■ Action item ■
All lines below starting at the one that holds "border-radius: none ->" and ending at the one that holds "background: #22c55e ->" should be printed exactly, ends included. Pictures should not be printed, nor anything else.

■ Record extracts ■
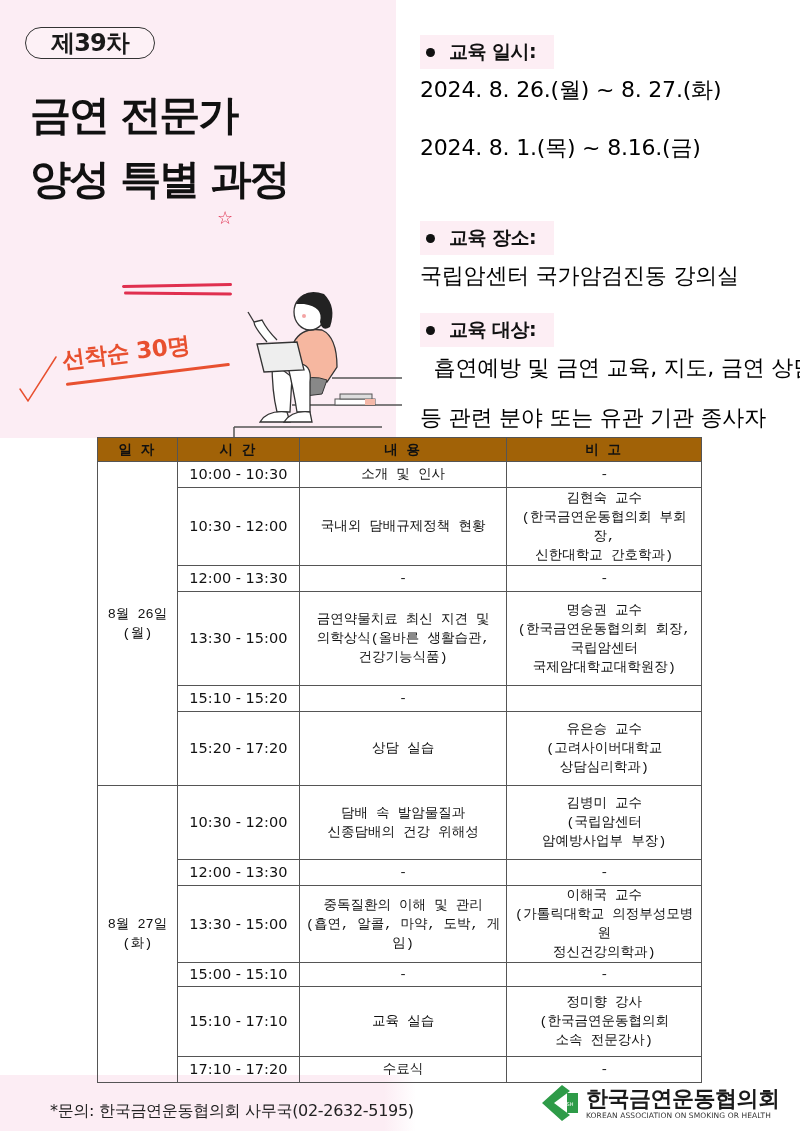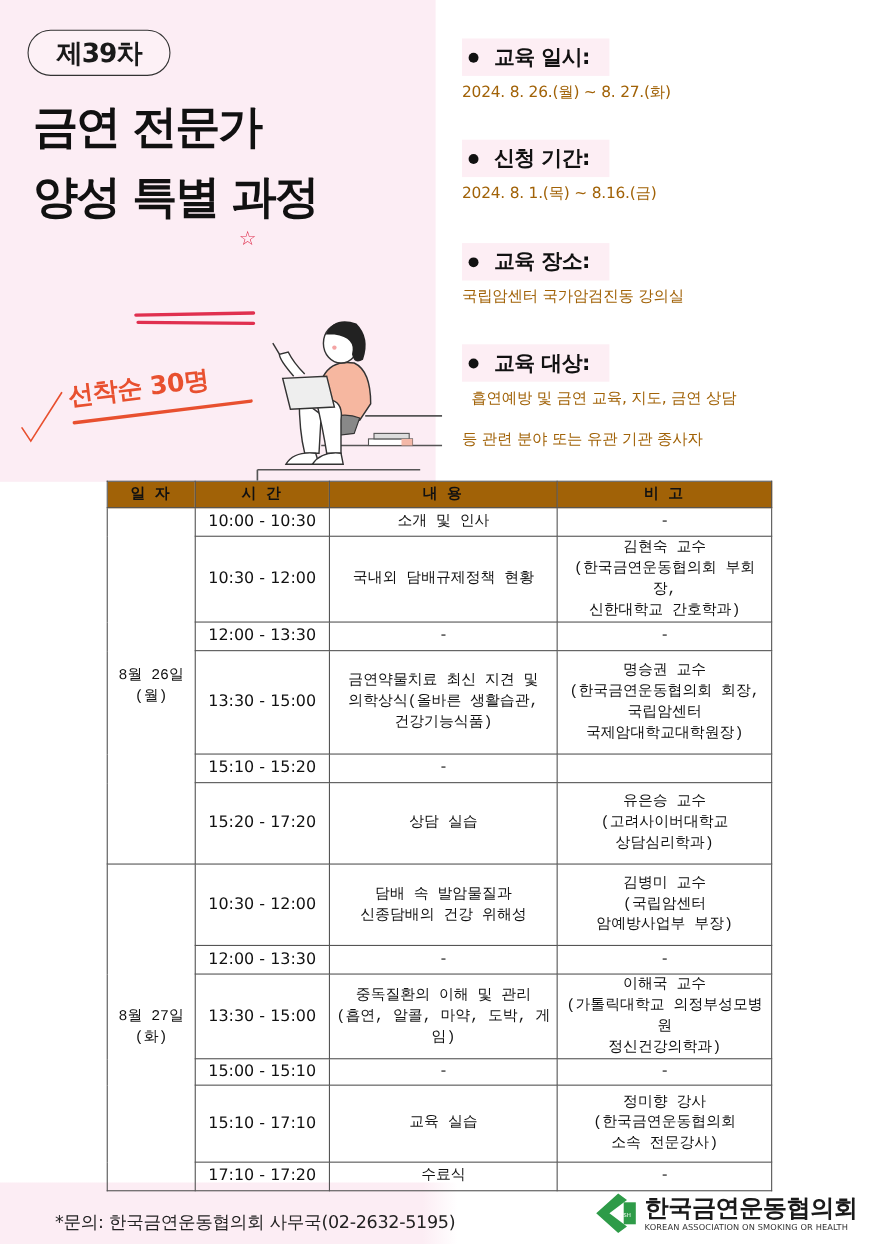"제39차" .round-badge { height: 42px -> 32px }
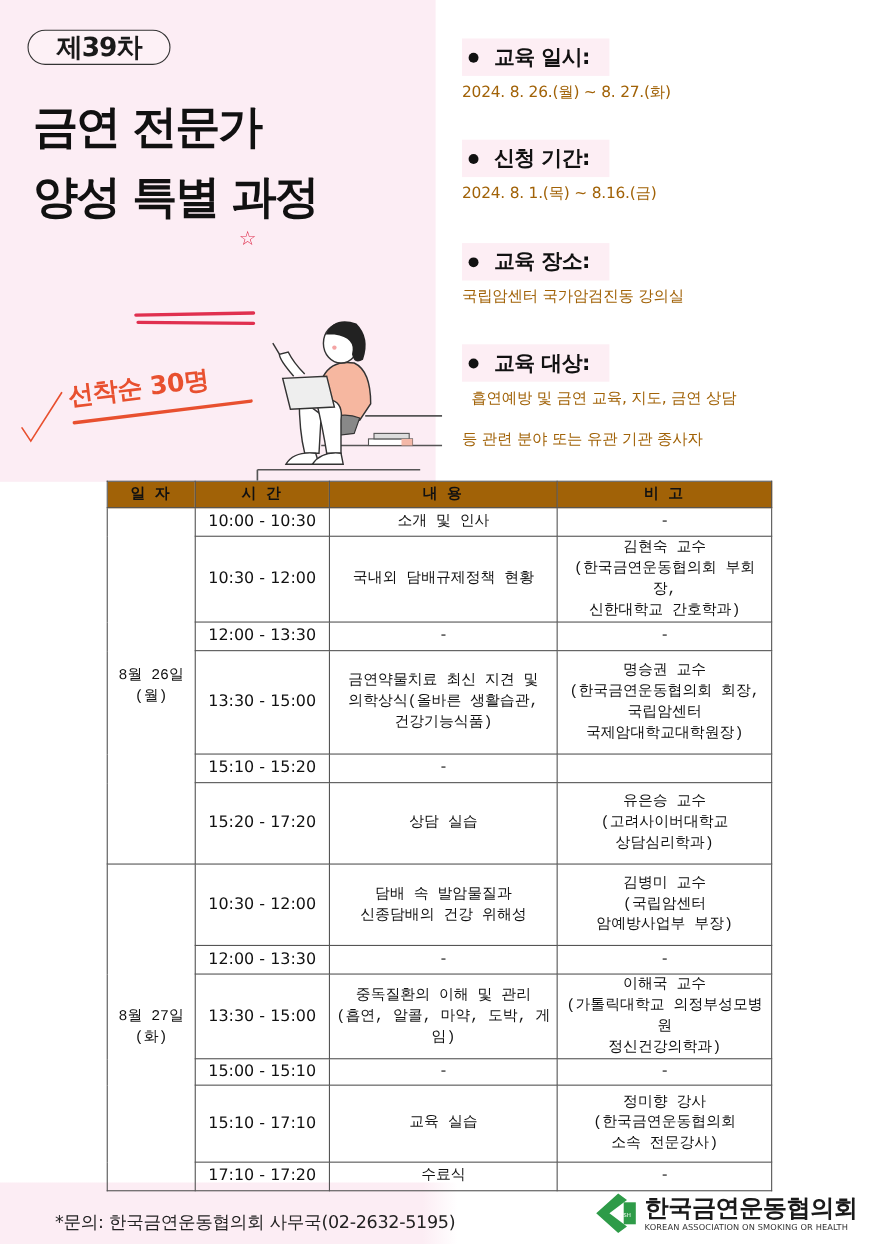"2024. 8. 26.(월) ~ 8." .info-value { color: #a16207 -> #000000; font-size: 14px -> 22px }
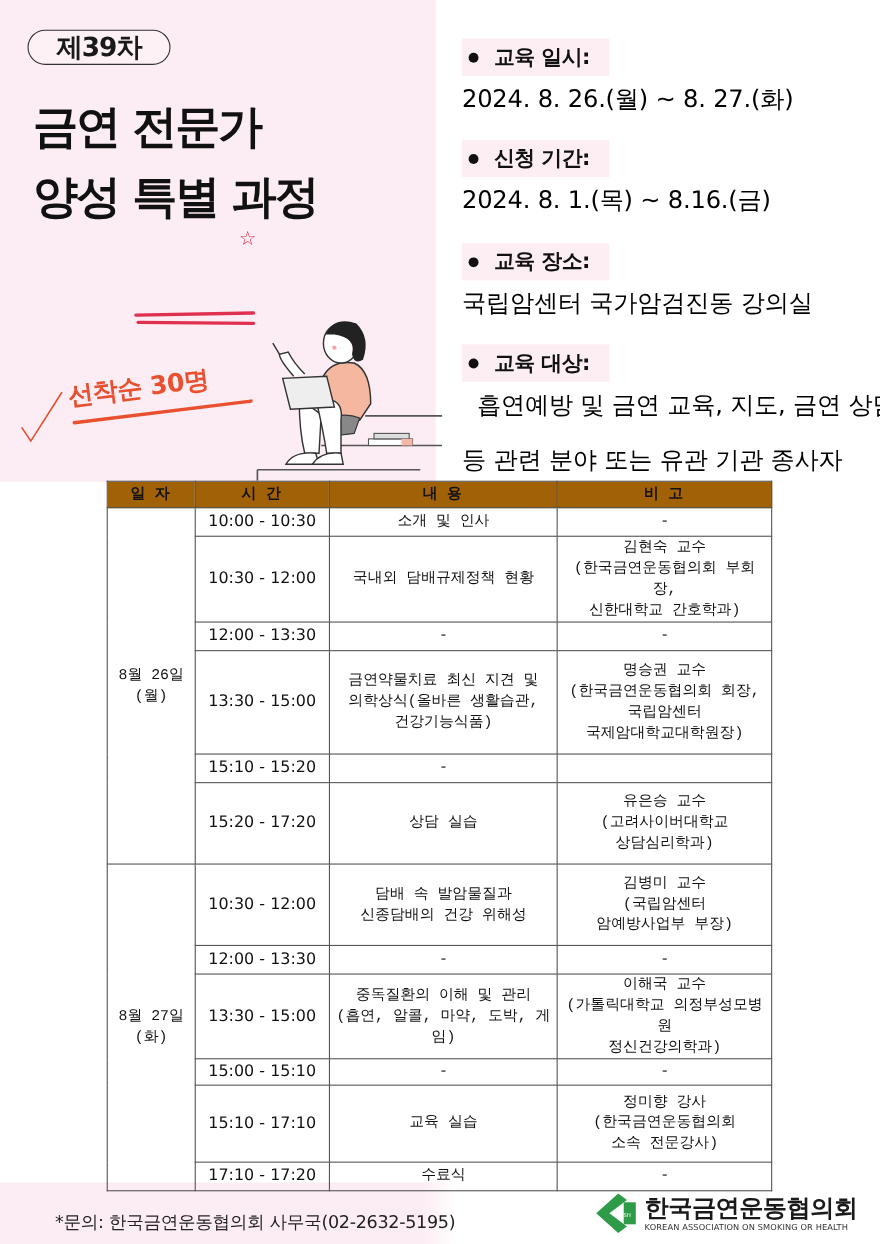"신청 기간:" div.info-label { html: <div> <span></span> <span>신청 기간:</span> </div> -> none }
==
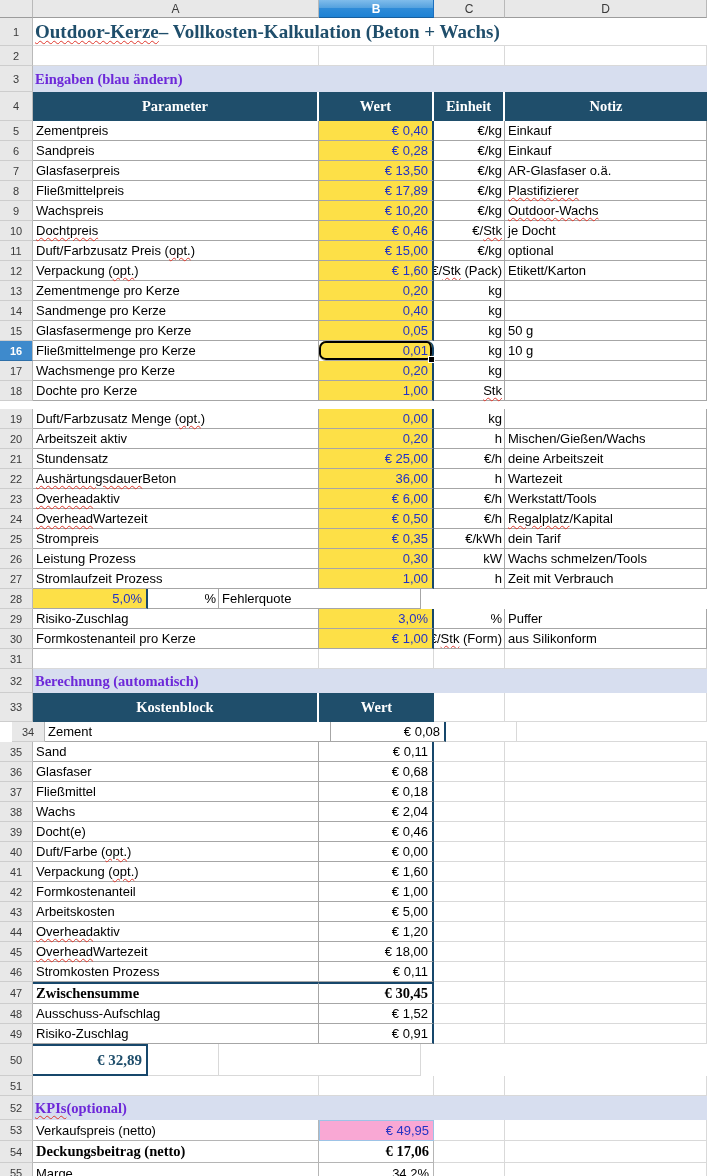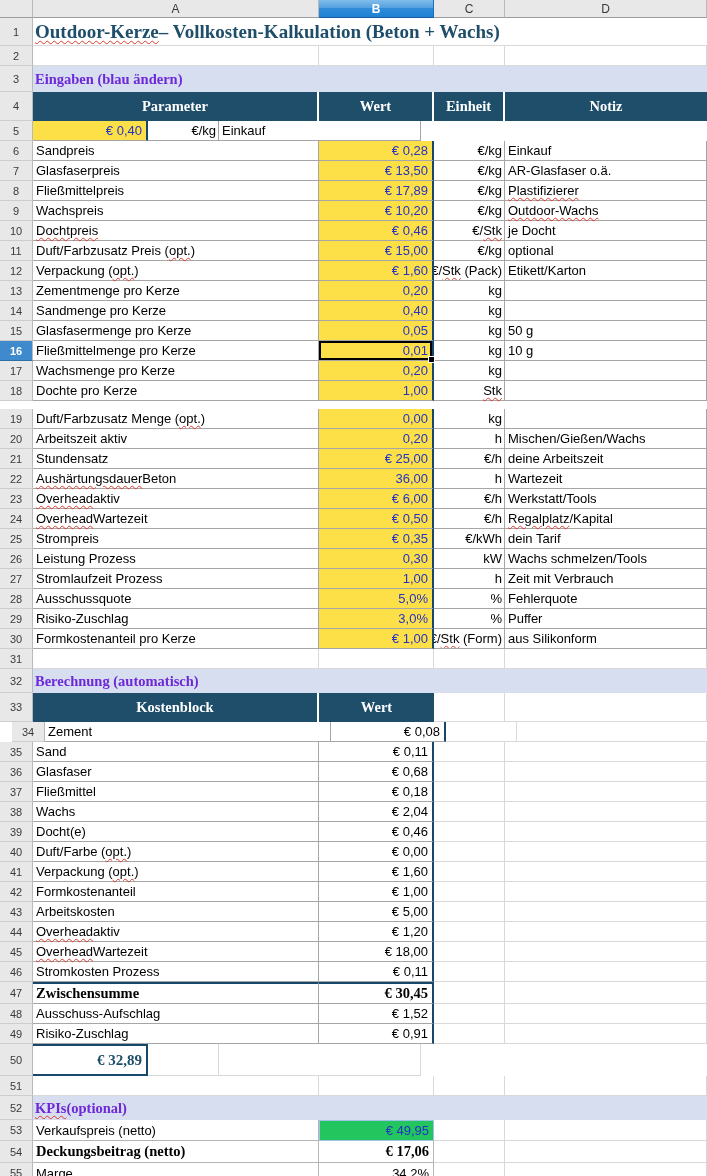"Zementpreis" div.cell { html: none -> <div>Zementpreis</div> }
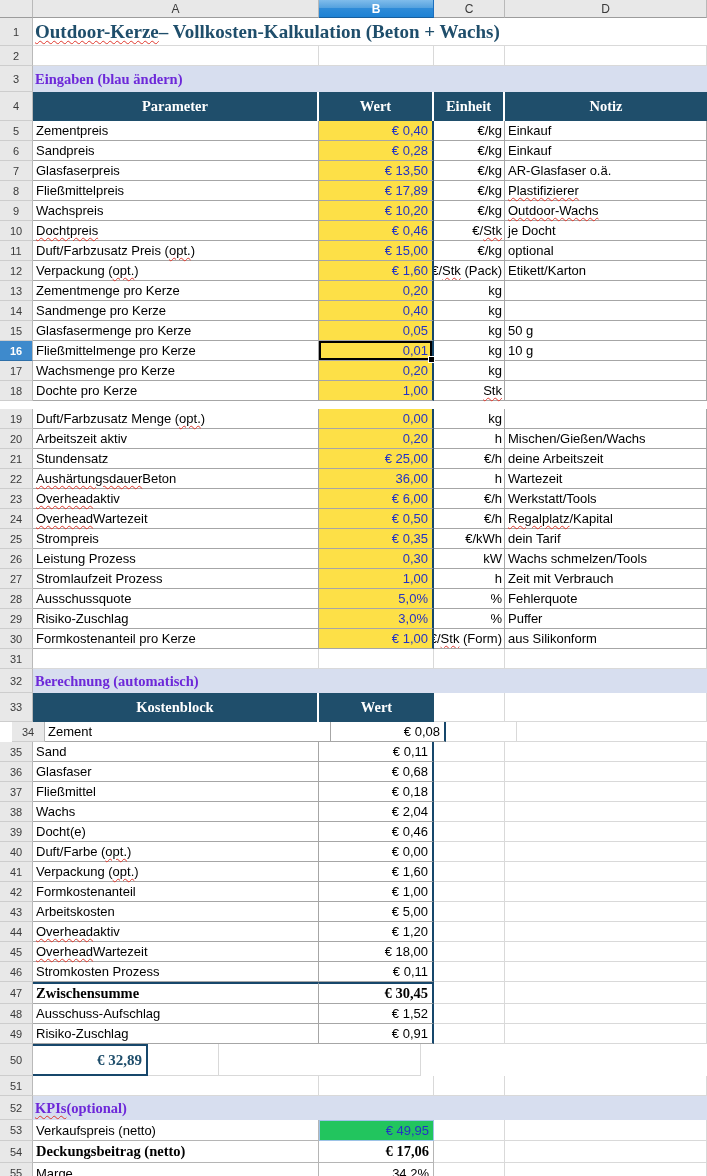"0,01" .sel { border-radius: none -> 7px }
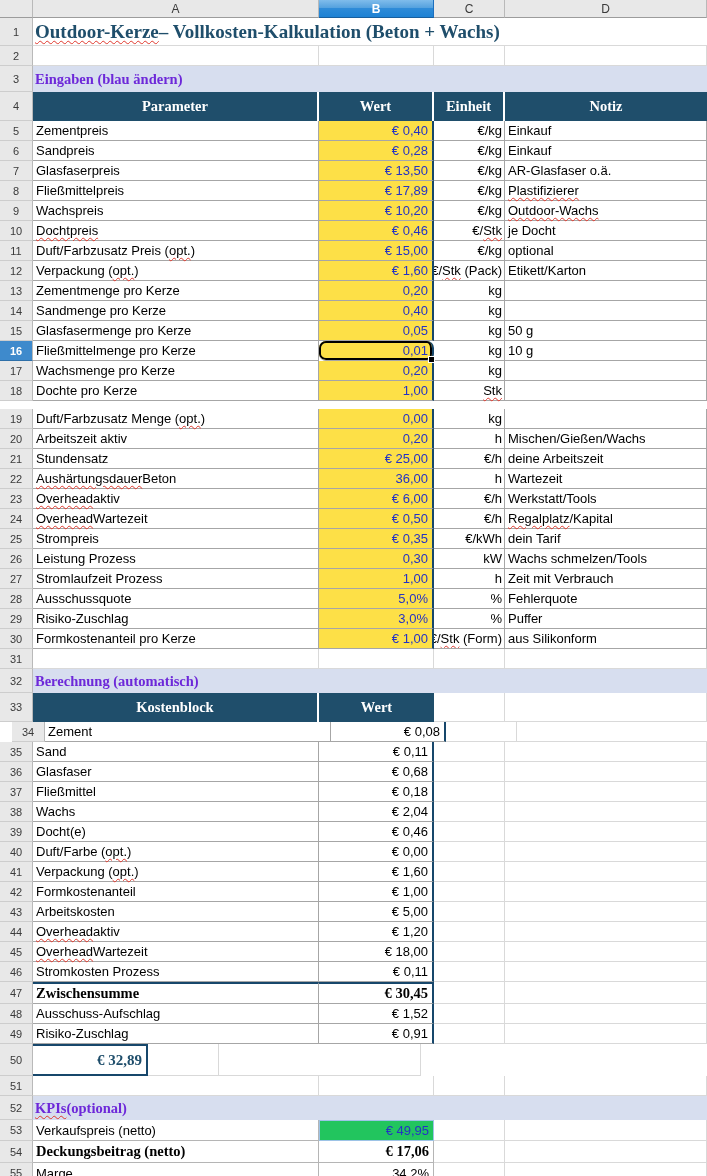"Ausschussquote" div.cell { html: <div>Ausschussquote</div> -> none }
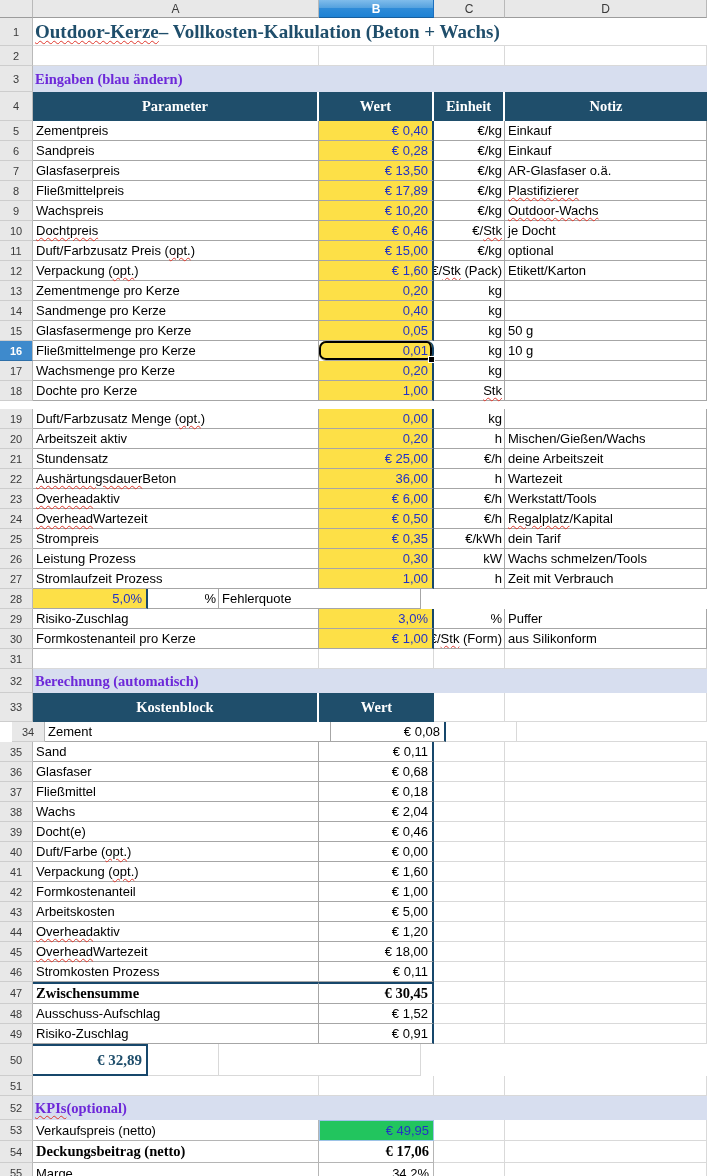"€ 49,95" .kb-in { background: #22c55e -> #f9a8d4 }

■ Answer section ■
"0,01" .sel { border-radius: none -> 7px }
"Ausschussquote" div.cell { html: <div>Ausschussquote</div> -> none }
"€ 49,95" .kb-in { background: #22c55e -> #f9a8d4 }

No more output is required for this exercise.